If we were studying visual processing, the matrix x could be implemented as an m x n 2-D matrix, where each element of the matrix corresponds to a grayscale value in a digital photograph of the object that the subject brain is observing. The size of the photograph is m values by n values.

You are correct, but in practice such a matrix is usually flattened into a vector. This makes the math easier.

To capture color, we could create three such matrices, where each contains the values from one channel in an RGB image. So the first matrix contains the red values, the second contains the green values, and the third represents the blue values.

For right now, I'm just dealing with black and white pixels. If we want to use colour in the future one option would to just concatenate three vectors into one. I don't know if this is the best option though.

The matrix a would capture neural activation values for those populations of neurons relevant to visual processing.

Yes, but keep in mind that a is probably more useful as a theoretical construct, as we have no way of measuring it directly and depending on how we define these populations we could get something completely different. In this post I described a as a way to obtain the feature space, but depending on the encoding model we could create a completely different feature space. See chapter 4 in the paper for more details. (also, a is a vector as well)
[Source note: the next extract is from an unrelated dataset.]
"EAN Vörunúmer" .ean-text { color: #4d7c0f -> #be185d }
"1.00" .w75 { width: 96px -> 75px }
Is that a correct assumption? So if the subject started to smell the aromas of a heated lunch wafting in from a nearby break room, this should theoretically have no impact to the values in a. Is that right? If not, how would you handle that?

Well that aroma, along with millions of other things going on inside someones head, would just be considered noise and we would just have to deal with it when decoding. I'm only interested in encoding models because they are important for decoding as well, but I would assume that an encoding model would choose its a with entries only from relevant populations.
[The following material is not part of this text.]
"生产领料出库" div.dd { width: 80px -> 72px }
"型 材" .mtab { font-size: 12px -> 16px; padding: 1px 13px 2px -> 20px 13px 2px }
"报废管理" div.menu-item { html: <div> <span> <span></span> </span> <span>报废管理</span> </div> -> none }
The fMRI that gives rise to the values in matrix y is a three dimensional picture of the brain. How would you propose to represent those values? Would each slice of an MRI scan (a 2D image) populate pixel values in separate matrices, y1, y2, y3, et cetera?

I'm not actually sure how fMRI data is represented in hardware, except that its based on voxels. The thing about tensors is that you can always flatten them to vectors though. :) The thing about flattening is that the structure gets lost, but if your model doesn't exploit that any way it doesn't really matter. That would definately be another thing to look into.
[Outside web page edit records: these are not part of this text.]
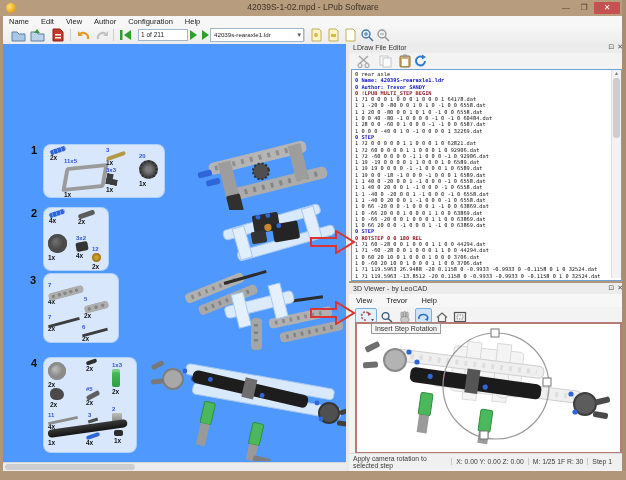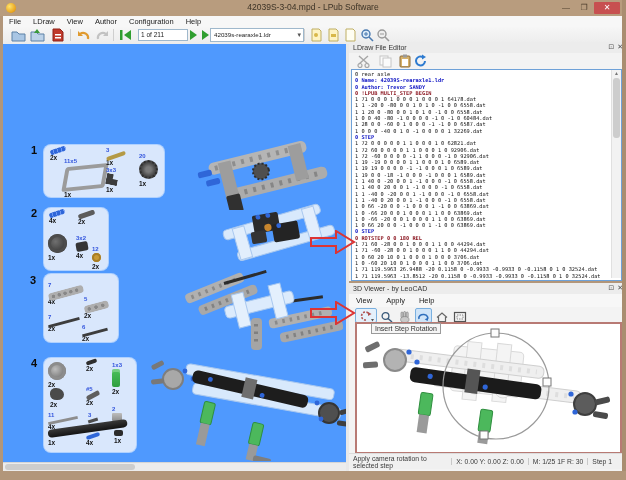"42039S-3-04.mpd - LPub Software" div.abs { text: 42039S-3-04.mpd -> 42039S-1-02.mpd }
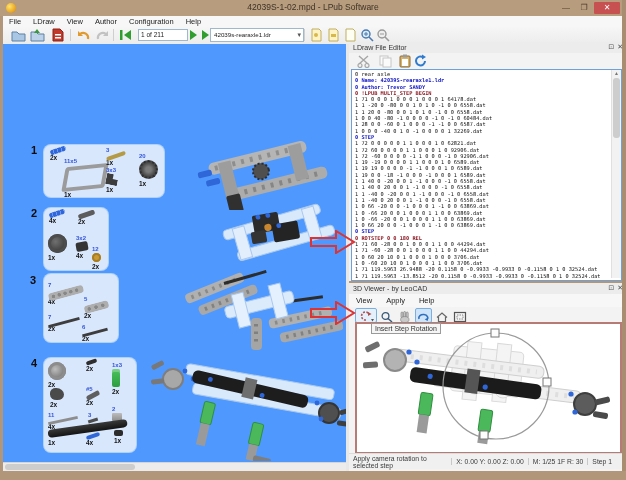"File" div.menu-item { text: File -> Name }
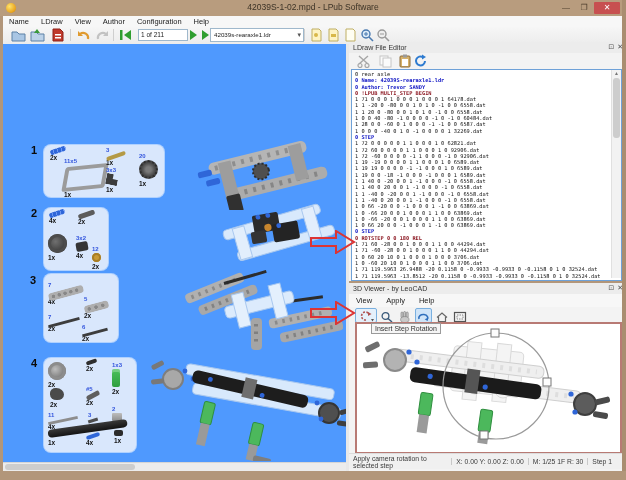"LDraw" div.menu-item { text: LDraw -> Edit }
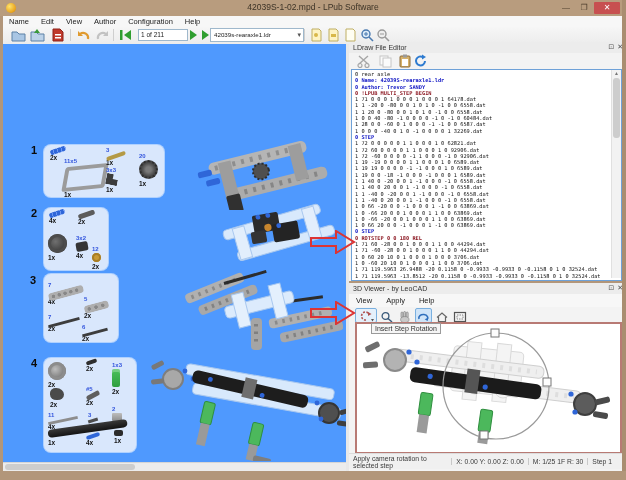"Apply" div.vmenu-item { text: Apply -> Trevor }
It takes a long time to take an fMRI of the entire brain (let's say something like 10 minutes). I'm assuming that the timestamps of each MRI slice are not what you had in mind for the t time parameters for a, or are they?

Well fMRI is pretty crappy, but it isn't THAT crappy. https://en.wikipedia.org/wiki/Functional_magnetic_resonance_imaging#Temporal_resolution

Is there any way to mask the fMRI data such that it excludes neural activations not relevant to visual processing (e.g., smelling cooked food, feeling pain from arthritis in one's neck or back while laying on the lab table, auditory cues from the MRI machine making noise)?

Thats called removing noise and its a pretty difficult task. That said, a neural network is pretty good at just looking at the interesting bits.

Thank you for these questions! They motivate me the write more.